Exploiting the facts that $$$\bf{\mathcal{H}\left ( x_s^c \right )}$$$ has a non-empty null space and $$$\bf{\mathcal{H}\left ( x_s \right )}$$$ is highly rank-deficient (Fig. 1), the reconstruction is posed as an optimization problem by simultaneously imposing null projection and low-rank prior with data consistency:

$$\bf{\hat{x}_s = \underset{x_s}{min} \ \ \frac{1}{2}\left \| \mathcal{H}\left ( y\right ) - \sum_{m=1}^{N_s} \mathcal{H}\left ( x_m \right ) \right \|_F^2 + \frac{\lambda_N}{2}\left \| \left ( \mathcal{H}\left ( y \right ) - \mathcal{H}\left ( x_s \right ) \right ) \mathcal{N}_s^c \right \|_ F^2 + \lambda_L \left \| \mathcal{H}\left ( x_s \right ) \right \|_*}$$

where $$$\bf{\lambda_N}$$$ and $$$\bf{\lambda_L}$$$ are regularization parameters. The complementary null spaces are estimated from CEST reference scan, and the optimization is solved using variable splitting method by alternating between well-defined sub-problems.

2) Experimental Evaluation: To test the feasibility of the SMS-HSL in accelerating CEST imaging, we performed the SMS acquisition on a 2D whole-brain spiral CEST datasets with RF-segmented uneven irradiation. The CEST sequence consists of two saturation pulses, each of which lasted 3sec and 0.5sec, respectively. All images were acquired with a spatial matrix 64x64 using a single-shot spiral trajectory through 32receiver coils, and 21different offset were performed varying from -5 to 5ppm with a frequency interval of 0.5ppm. The total scan time for acquiring whole-brain with 30slices was 7min 50sec, and the reference scan was performed without saturation pulse for CEST normalization and SMS calibration. The proposed SMS-HSL reconstruction was compared with Split slice-GRAPPA (SP-SG) as a competing method.
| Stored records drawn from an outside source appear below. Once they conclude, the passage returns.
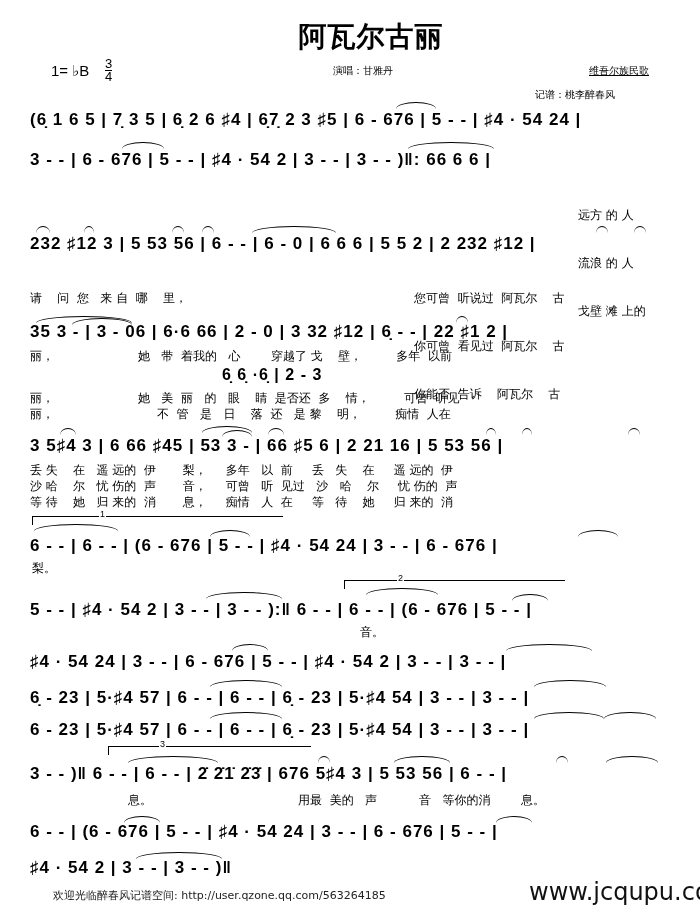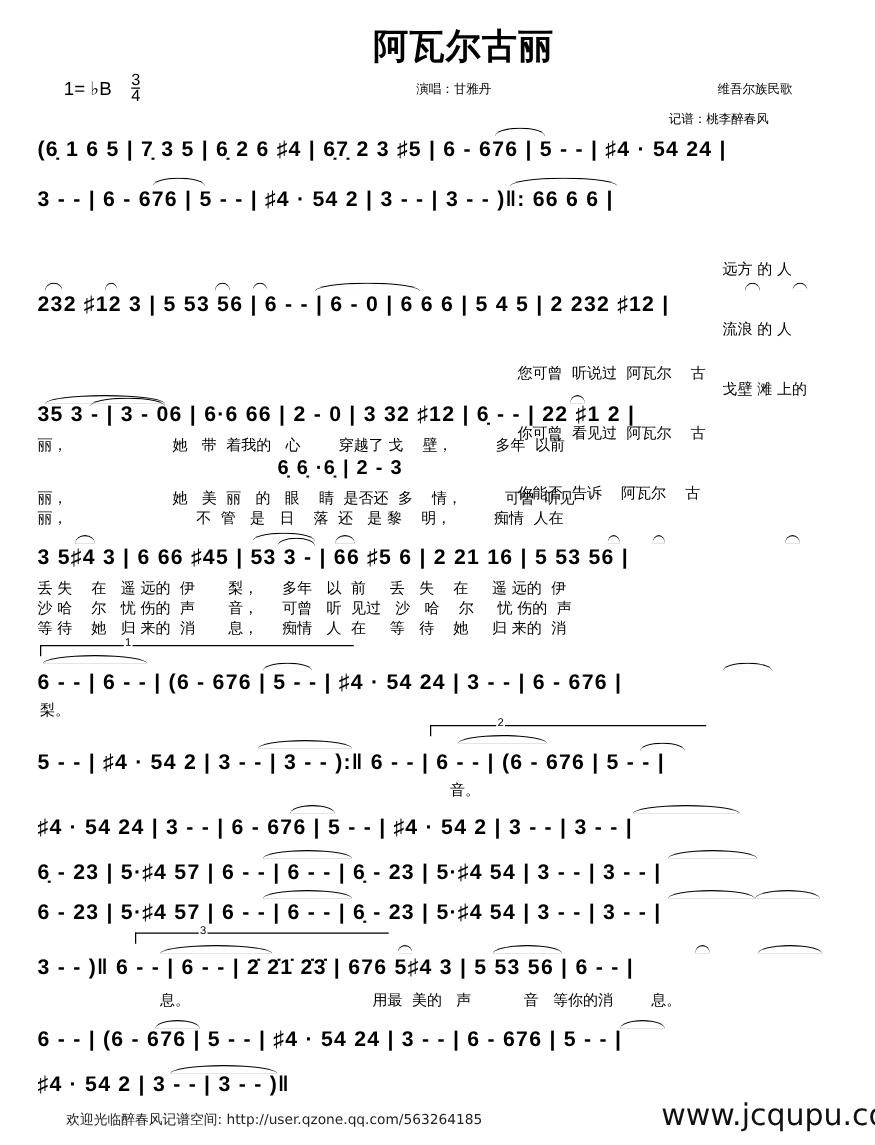"维吾尔族民歌" div.abs { left: 553px -> 568px; text-decoration: none -> underline }
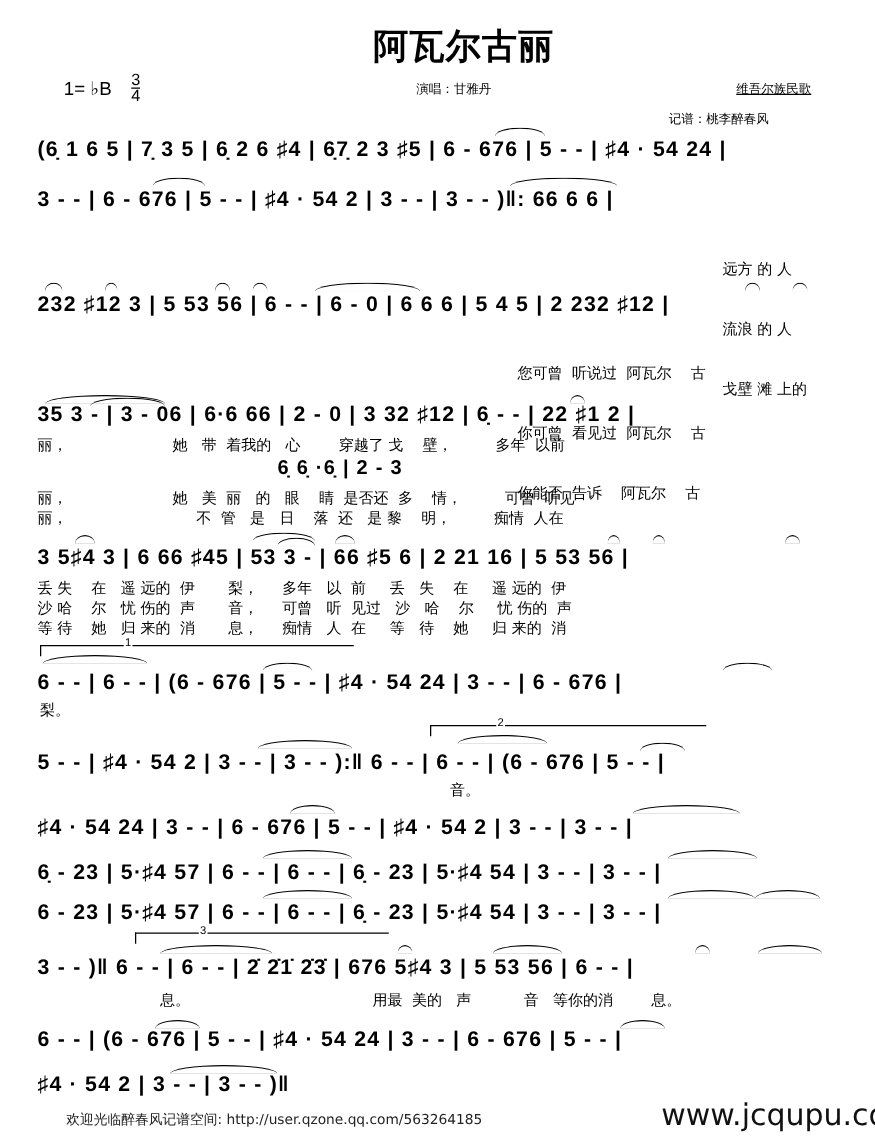"232 ♯12 3 | 5" div.row { text: 4 5 -> 5 2 }
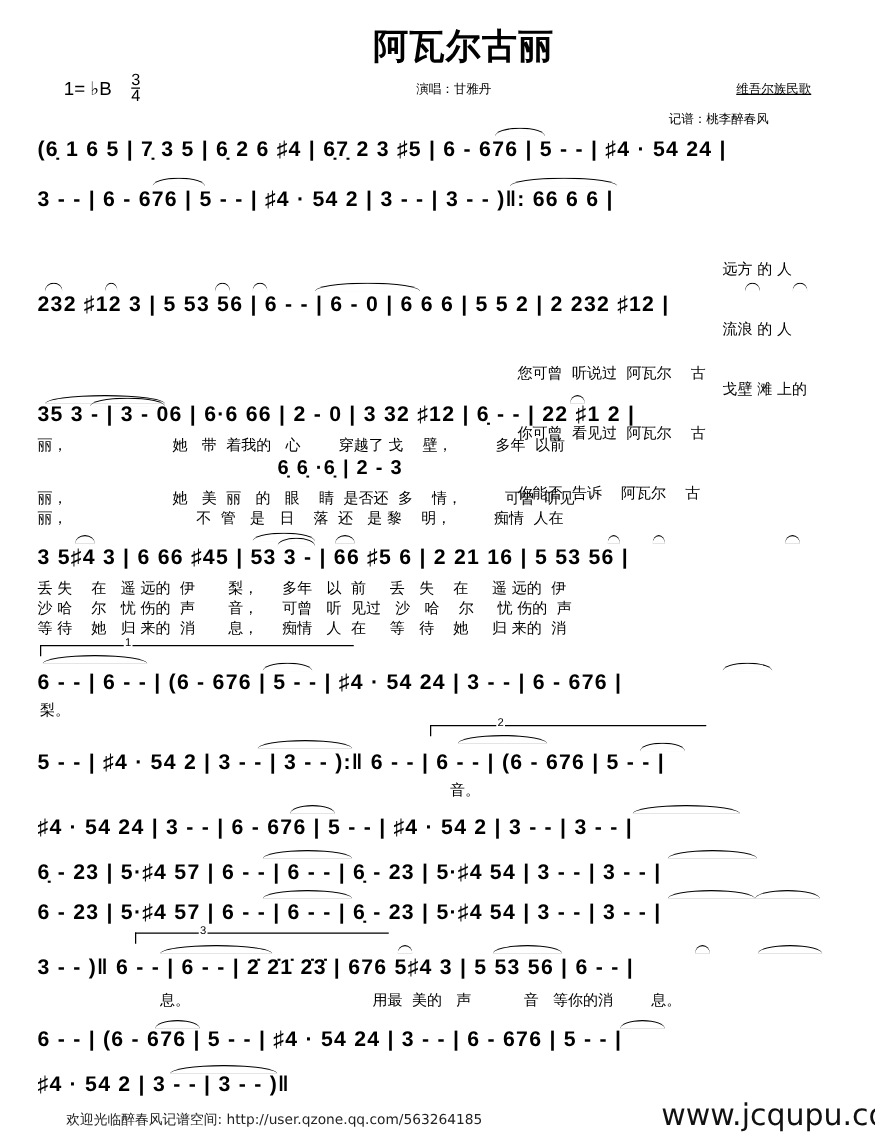"请 问 您 来 自" div { html: none -> <div>请 问 您 来 自 哪 里，</div> }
Fig. 2 shows the five sets of brain images with CEST labeling frequency of 3.5ppm, and the image was reconstructed using SP-SG and SMS-HSL, respectively, when an MB factor is set to 5. The SP-SG suffers from severe amplified noises over the entire images while the SMS-HSL relatively reduces artifacts leading to robust reconstruction of brain structures. Fig. 3 compares the corresponding z-spectrum reconstructed using fully sampled standard CEST data, SP-SG, and SMS-HSL for white and gray matter regions, respectively. It is observed that SP-SG results in larger deviation of the reconstructed z-spectrum from the standard MT signals while SMS-HSL remains close to the standard MT signals in both white and grey matter regions.We successfully demonstrated that the proposed, spiral CEST encoding with SMS-HSL can produce ultrafast whole-brain z-spectra within 2-3minutes (clinically feasible imaging time) without apparent loss of SNR. It is expected that the proposed method may introduce CEST z-spectrum acquisition into a clinical routine in the future.